=== SOURCE DATA ===
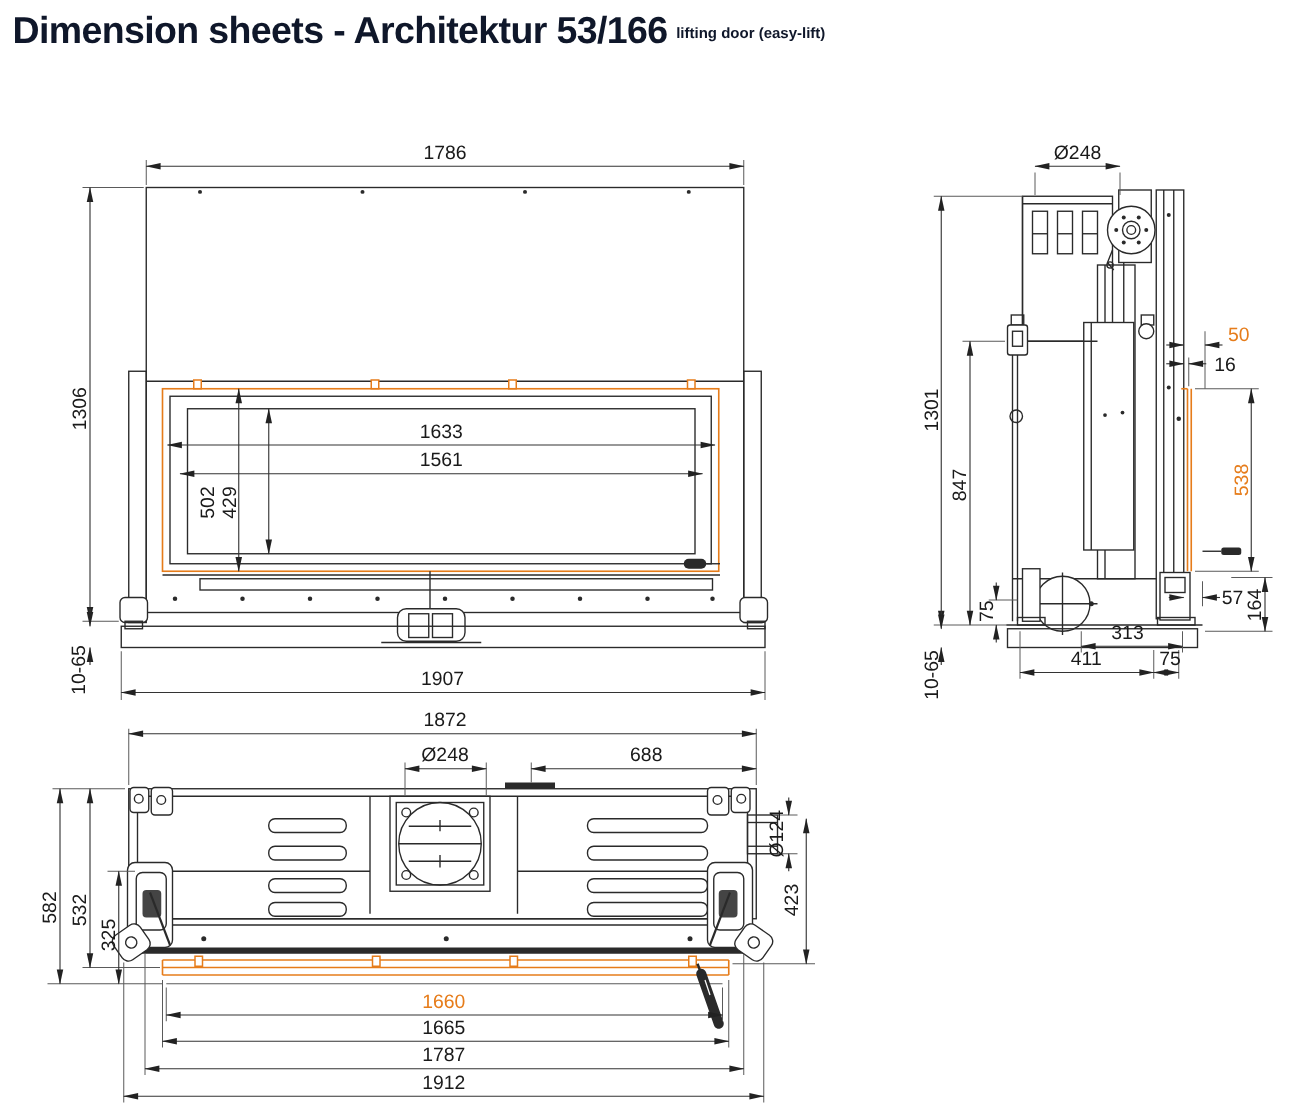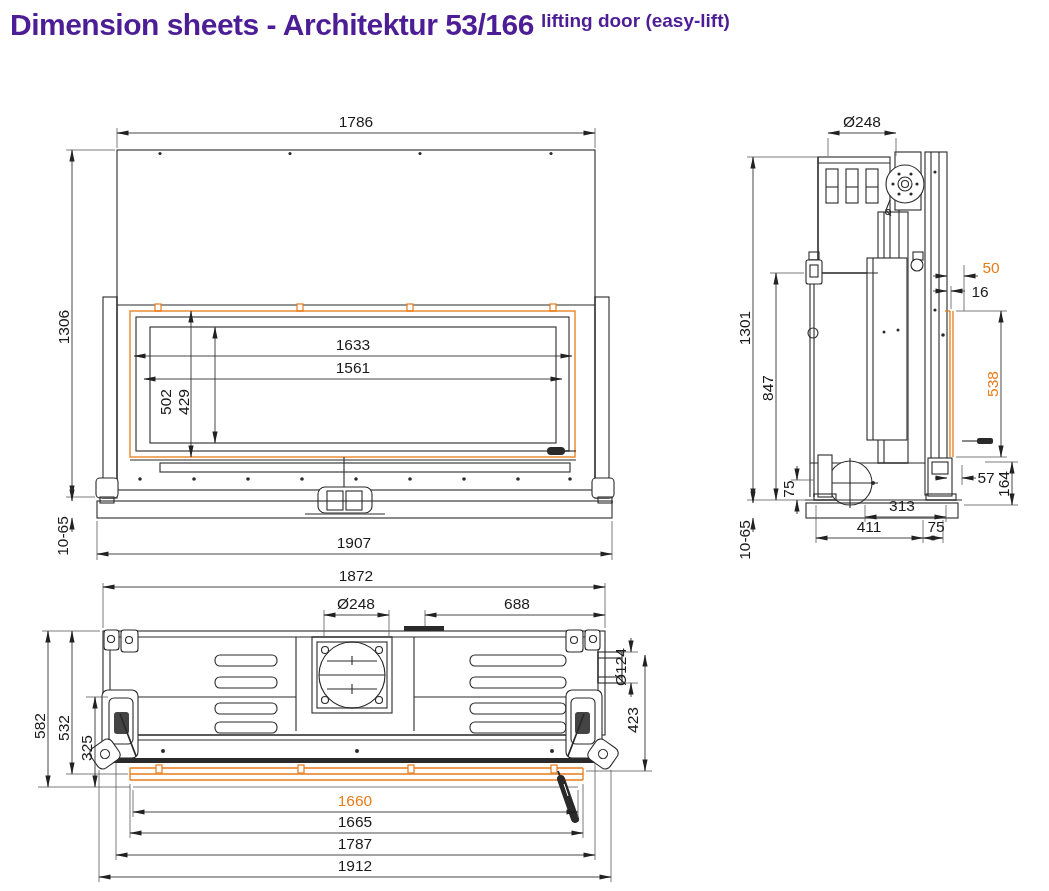--- a/index.html
+++ b/index.html
@@ -1,20 +1,20 @@
 <!DOCTYPE html>
 <html><head>
 <meta charset="utf-8">
 <style>
   html,body { margin:0; padding:0; background:#ffffff; }
   #page { position:relative; width:1049px; height:891px; background:#ffffff;
           font-family:"Liberation Sans", sans-serif; overflow:hidden; }
-  #title-row { position:absolute; left:10px; top:8px; display:flex; align-items:flex-start; color:#4c1d95; }
+  #title-row { position:absolute; left:10px; top:8px; display:flex; align-items:center; color:#0f172a; }
   #title-main { font-size:30px; font-weight:bold; letter-spacing:-0.5px; }
-  #title-suffix { font-size:19px; font-weight:bold; margin-left:7px; margin-top:2px; }
+  #title-suffix { font-size:12px; font-weight:bold; margin-left:7px; margin-top:2px; }
   svg { position:absolute; left:0; top:0; }
   .s1 { fill:none; stroke:#2a2a2a; stroke-width:1.1; }
   .s2 { fill:none; stroke:#2a2a2a; stroke-width:1.7; }
   .sw { fill:#ffffff; stroke:#2a2a2a; stroke-width:1.1; }
   .sthin { fill:none; stroke:#5a5a5a; stroke-width:0.8; }
   .dim { fill:none; stroke:#333333; stroke-width:0.9; }
   .org { fill:none; stroke:#e67c1a; stroke-width:1.3; }
   .orgw { fill:#ffffff; stroke:#e67c1a; stroke-width:1.2; }
   .dkf { fill:#2a2a2a; stroke:none; }
   text.d { font-family:"Liberation Sans", sans-serif; font-size:15.5px; fill:#1a1a1a; text-anchor:middle; }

=== WHAT YOU WILL DO ===
Every line from the one with "font-size:30px; font-weight:bold; letter-spacing:-0.5px;" through the last line of the records above should be returned exactly, please, and no others.

=== EXERCISE OUTPUT ===
   #title-main { font-size:30px; font-weight:bold; letter-spacing:-0.5px; }
-  #title-suffix { font-size:19px; font-weight:bold; margin-left:7px; margin-top:2px; }
+  #title-suffix { font-size:12px; font-weight:bold; margin-left:7px; margin-top:2px; }
   svg { position:absolute; left:0; top:0; }
   .s1 { fill:none; stroke:#2a2a2a; stroke-width:1.1; }
   .s2 { fill:none; stroke:#2a2a2a; stroke-width:1.7; }
   .sw { fill:#ffffff; stroke:#2a2a2a; stroke-width:1.1; }
   .sthin { fill:none; stroke:#5a5a5a; stroke-width:0.8; }
   .dim { fill:none; stroke:#333333; stroke-width:0.9; }
   .org { fill:none; stroke:#e67c1a; stroke-width:1.3; }
   .orgw { fill:#ffffff; stroke:#e67c1a; stroke-width:1.2; }
   .dkf { fill:#2a2a2a; stroke:none; }
   text.d { font-family:"Liberation Sans", sans-serif; font-size:15.5px; fill:#1a1a1a; text-anchor:middle; }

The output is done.